▶ _GIVEN DATA_
□ □ □ □
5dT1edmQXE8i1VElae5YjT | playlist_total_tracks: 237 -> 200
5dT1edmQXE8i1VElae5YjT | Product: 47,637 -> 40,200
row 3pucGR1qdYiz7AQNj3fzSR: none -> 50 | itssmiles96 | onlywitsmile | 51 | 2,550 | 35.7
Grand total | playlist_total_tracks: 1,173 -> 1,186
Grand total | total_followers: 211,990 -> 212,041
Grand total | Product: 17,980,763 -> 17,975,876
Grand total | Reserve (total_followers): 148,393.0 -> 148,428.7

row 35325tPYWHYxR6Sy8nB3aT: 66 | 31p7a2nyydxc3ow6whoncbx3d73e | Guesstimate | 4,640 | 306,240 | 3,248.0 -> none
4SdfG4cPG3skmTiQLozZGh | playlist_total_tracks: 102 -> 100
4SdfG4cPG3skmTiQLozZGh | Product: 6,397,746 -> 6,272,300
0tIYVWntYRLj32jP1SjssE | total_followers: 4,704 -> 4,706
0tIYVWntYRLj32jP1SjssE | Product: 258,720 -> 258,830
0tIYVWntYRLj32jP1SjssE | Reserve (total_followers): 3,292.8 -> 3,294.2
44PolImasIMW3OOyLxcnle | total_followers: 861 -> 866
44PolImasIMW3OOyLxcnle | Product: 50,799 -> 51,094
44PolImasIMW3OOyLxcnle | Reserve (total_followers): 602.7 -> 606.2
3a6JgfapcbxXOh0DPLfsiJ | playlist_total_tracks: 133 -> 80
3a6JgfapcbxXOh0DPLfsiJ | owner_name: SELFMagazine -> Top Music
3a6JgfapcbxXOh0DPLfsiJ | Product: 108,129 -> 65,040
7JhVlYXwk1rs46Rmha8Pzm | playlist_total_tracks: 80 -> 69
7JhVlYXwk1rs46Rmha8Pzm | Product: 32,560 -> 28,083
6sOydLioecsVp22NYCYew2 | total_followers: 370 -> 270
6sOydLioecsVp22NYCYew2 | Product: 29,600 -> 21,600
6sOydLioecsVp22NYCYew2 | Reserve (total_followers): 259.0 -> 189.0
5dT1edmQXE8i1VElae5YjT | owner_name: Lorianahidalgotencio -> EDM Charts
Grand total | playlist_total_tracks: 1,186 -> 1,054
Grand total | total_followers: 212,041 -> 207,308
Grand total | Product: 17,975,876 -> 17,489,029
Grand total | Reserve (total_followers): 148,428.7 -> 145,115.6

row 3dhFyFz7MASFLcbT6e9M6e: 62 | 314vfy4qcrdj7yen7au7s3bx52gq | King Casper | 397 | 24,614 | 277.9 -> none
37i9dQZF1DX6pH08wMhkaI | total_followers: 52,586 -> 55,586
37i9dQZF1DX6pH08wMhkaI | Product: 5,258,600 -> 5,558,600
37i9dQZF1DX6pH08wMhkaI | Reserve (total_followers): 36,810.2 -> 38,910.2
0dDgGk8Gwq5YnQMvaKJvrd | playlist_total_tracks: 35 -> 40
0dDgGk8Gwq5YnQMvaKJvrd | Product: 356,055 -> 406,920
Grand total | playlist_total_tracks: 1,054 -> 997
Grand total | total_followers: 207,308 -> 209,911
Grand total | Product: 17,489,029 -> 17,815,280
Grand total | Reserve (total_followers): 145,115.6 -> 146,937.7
□ □ □ □
▶ _TASK REQUIREMENTS_
Quote exactly the opening line of the material above and every line after it, up to and including the line that contains "37i9dQZF1DX6pH08wMhkaI | total_followers: 52,586".

▶ _ANSWER TO THE EXERCISE_
5dT1edmQXE8i1VElae5YjT | playlist_total_tracks: 237 -> 200
5dT1edmQXE8i1VElae5YjT | Product: 47,637 -> 40,200
row 3pucGR1qdYiz7AQNj3fzSR: none -> 50 | itssmiles96 | onlywitsmile | 51 | 2,550 | 35.7
Grand total | playlist_total_tracks: 1,173 -> 1,186
Grand total | total_followers: 211,990 -> 212,041
Grand total | Product: 17,980,763 -> 17,975,876
Grand total | Reserve (total_followers): 148,393.0 -> 148,428.7

row 35325tPYWHYxR6Sy8nB3aT: 66 | 31p7a2nyydxc3ow6whoncbx3d73e | Guesstimate | 4,640 | 306,240 | 3,248.0 -> none
4SdfG4cPG3skmTiQLozZGh | playlist_total_tracks: 102 -> 100
4SdfG4cPG3skmTiQLozZGh | Product: 6,397,746 -> 6,272,300
0tIYVWntYRLj32jP1SjssE | total_followers: 4,704 -> 4,706
0tIYVWntYRLj32jP1SjssE | Product: 258,720 -> 258,830
0tIYVWntYRLj32jP1SjssE | Reserve (total_followers): 3,292.8 -> 3,294.2
44PolImasIMW3OOyLxcnle | total_followers: 861 -> 866
44PolImasIMW3OOyLxcnle | Product: 50,799 -> 51,094
44PolImasIMW3OOyLxcnle | Reserve (total_followers): 602.7 -> 606.2
3a6JgfapcbxXOh0DPLfsiJ | playlist_total_tracks: 133 -> 80
3a6JgfapcbxXOh0DPLfsiJ | owner_name: SELFMagazine -> Top Music
3a6JgfapcbxXOh0DPLfsiJ | Product: 108,129 -> 65,040
7JhVlYXwk1rs46Rmha8Pzm | playlist_total_tracks: 80 -> 69
7JhVlYXwk1rs46Rmha8Pzm | Product: 32,560 -> 28,083
6sOydLioecsVp22NYCYew2 | total_followers: 370 -> 270
6sOydLioecsVp22NYCYew2 | Product: 29,600 -> 21,600
6sOydLioecsVp22NYCYew2 | Reserve (total_followers): 259.0 -> 189.0
5dT1edmQXE8i1VElae5YjT | owner_name: Lorianahidalgotencio -> EDM Charts
Grand total | playlist_total_tracks: 1,186 -> 1,054
Grand total | total_followers: 212,041 -> 207,308
Grand total | Product: 17,975,876 -> 17,489,029
Grand total | Reserve (total_followers): 148,428.7 -> 145,115.6

row 3dhFyFz7MASFLcbT6e9M6e: 62 | 314vfy4qcrdj7yen7au7s3bx52gq | King Casper | 397 | 24,614 | 277.9 -> none
37i9dQZF1DX6pH08wMhkaI | total_followers: 52,586 -> 55,586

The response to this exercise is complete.